> _Data provided_:

--------------------------------

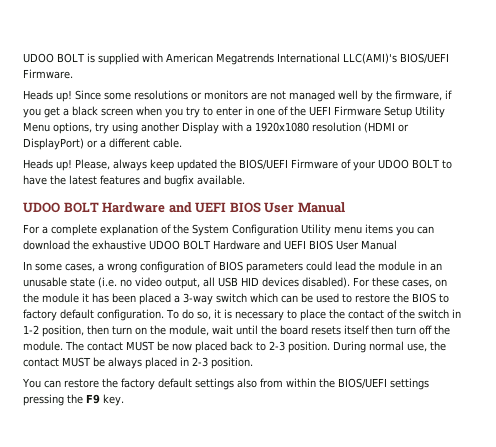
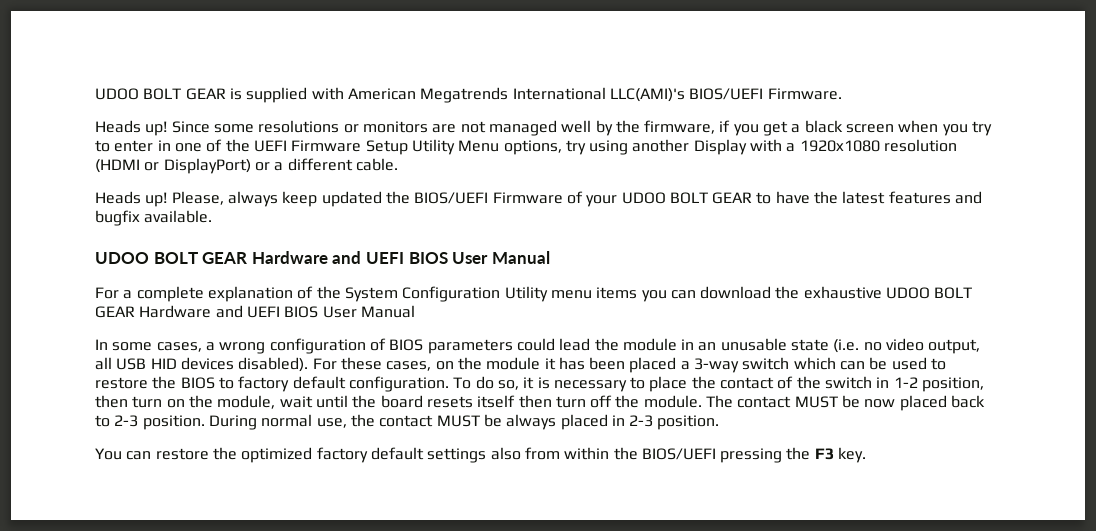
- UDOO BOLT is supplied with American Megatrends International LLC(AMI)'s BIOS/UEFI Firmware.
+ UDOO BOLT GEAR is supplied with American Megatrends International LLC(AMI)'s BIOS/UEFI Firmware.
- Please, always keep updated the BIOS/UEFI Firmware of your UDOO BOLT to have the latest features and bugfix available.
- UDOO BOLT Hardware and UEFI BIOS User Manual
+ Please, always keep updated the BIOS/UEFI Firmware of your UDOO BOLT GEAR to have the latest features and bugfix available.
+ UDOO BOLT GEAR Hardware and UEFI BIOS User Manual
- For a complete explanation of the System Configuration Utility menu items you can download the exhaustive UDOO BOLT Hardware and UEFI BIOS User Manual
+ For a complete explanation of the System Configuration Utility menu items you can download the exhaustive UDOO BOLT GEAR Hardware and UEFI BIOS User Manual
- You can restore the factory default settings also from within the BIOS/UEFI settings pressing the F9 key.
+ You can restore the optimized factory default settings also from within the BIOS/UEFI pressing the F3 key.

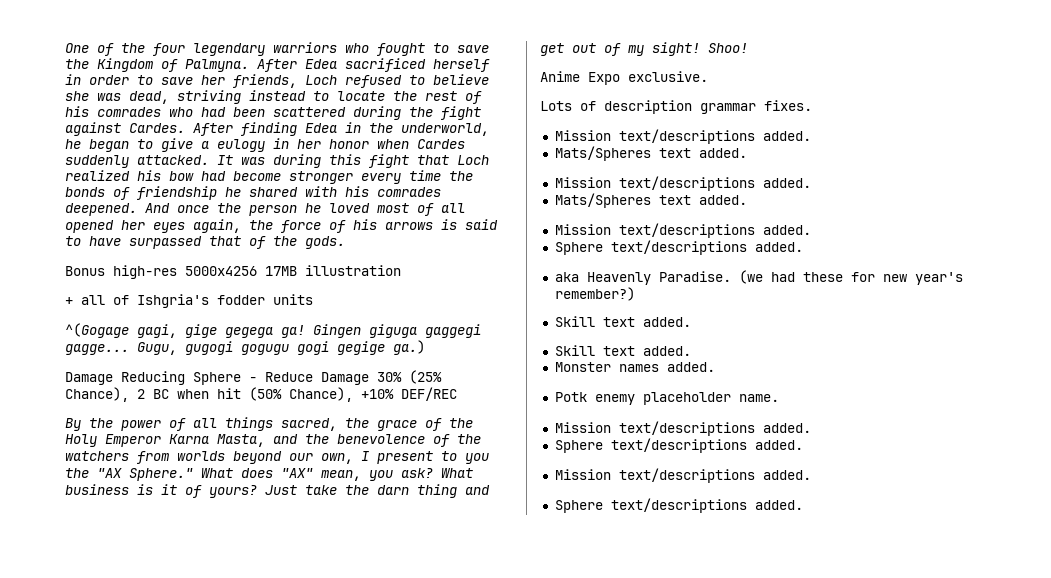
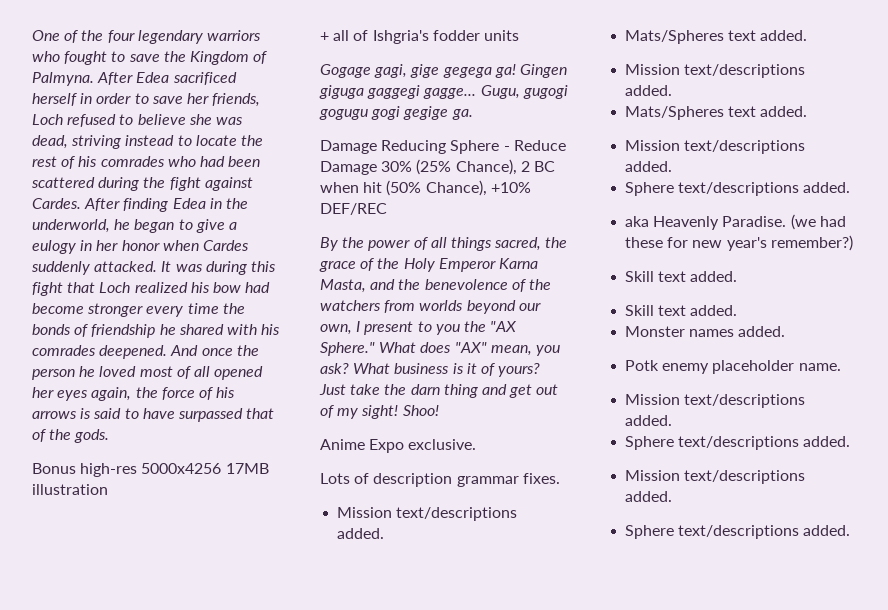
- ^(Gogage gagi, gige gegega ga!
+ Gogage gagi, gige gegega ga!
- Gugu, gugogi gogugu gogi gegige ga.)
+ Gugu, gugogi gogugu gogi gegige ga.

--------------------------------

> _Description of the task_: A word-for-word copy of all the records above is required, with the pictures left out.

> _Solution to the exercise_:
- UDOO BOLT is supplied with American Megatrends International LLC(AMI)'s BIOS/UEFI Firmware.
+ UDOO BOLT GEAR is supplied with American Megatrends International LLC(AMI)'s BIOS/UEFI Firmware.
- Please, always keep updated the BIOS/UEFI Firmware of your UDOO BOLT to have the latest features and bugfix available.
- UDOO BOLT Hardware and UEFI BIOS User Manual
+ Please, always keep updated the BIOS/UEFI Firmware of your UDOO BOLT GEAR to have the latest features and bugfix available.
+ UDOO BOLT GEAR Hardware and UEFI BIOS User Manual
- For a complete explanation of the System Configuration Utility menu items you can download the exhaustive UDOO BOLT Hardware and UEFI BIOS User Manual
+ For a complete explanation of the System Configuration Utility menu items you can download the exhaustive UDOO BOLT GEAR Hardware and UEFI BIOS User Manual
- You can restore the factory default settings also from within the BIOS/UEFI settings pressing the F9 key.
+ You can restore the optimized factory default settings also from within the BIOS/UEFI pressing the F3 key.

- ^(Gogage gagi, gige gegega ga!
+ Gogage gagi, gige gegega ga!
- Gugu, gugogi gogugu gogi gegige ga.)
+ Gugu, gugogi gogugu gogi gegige ga.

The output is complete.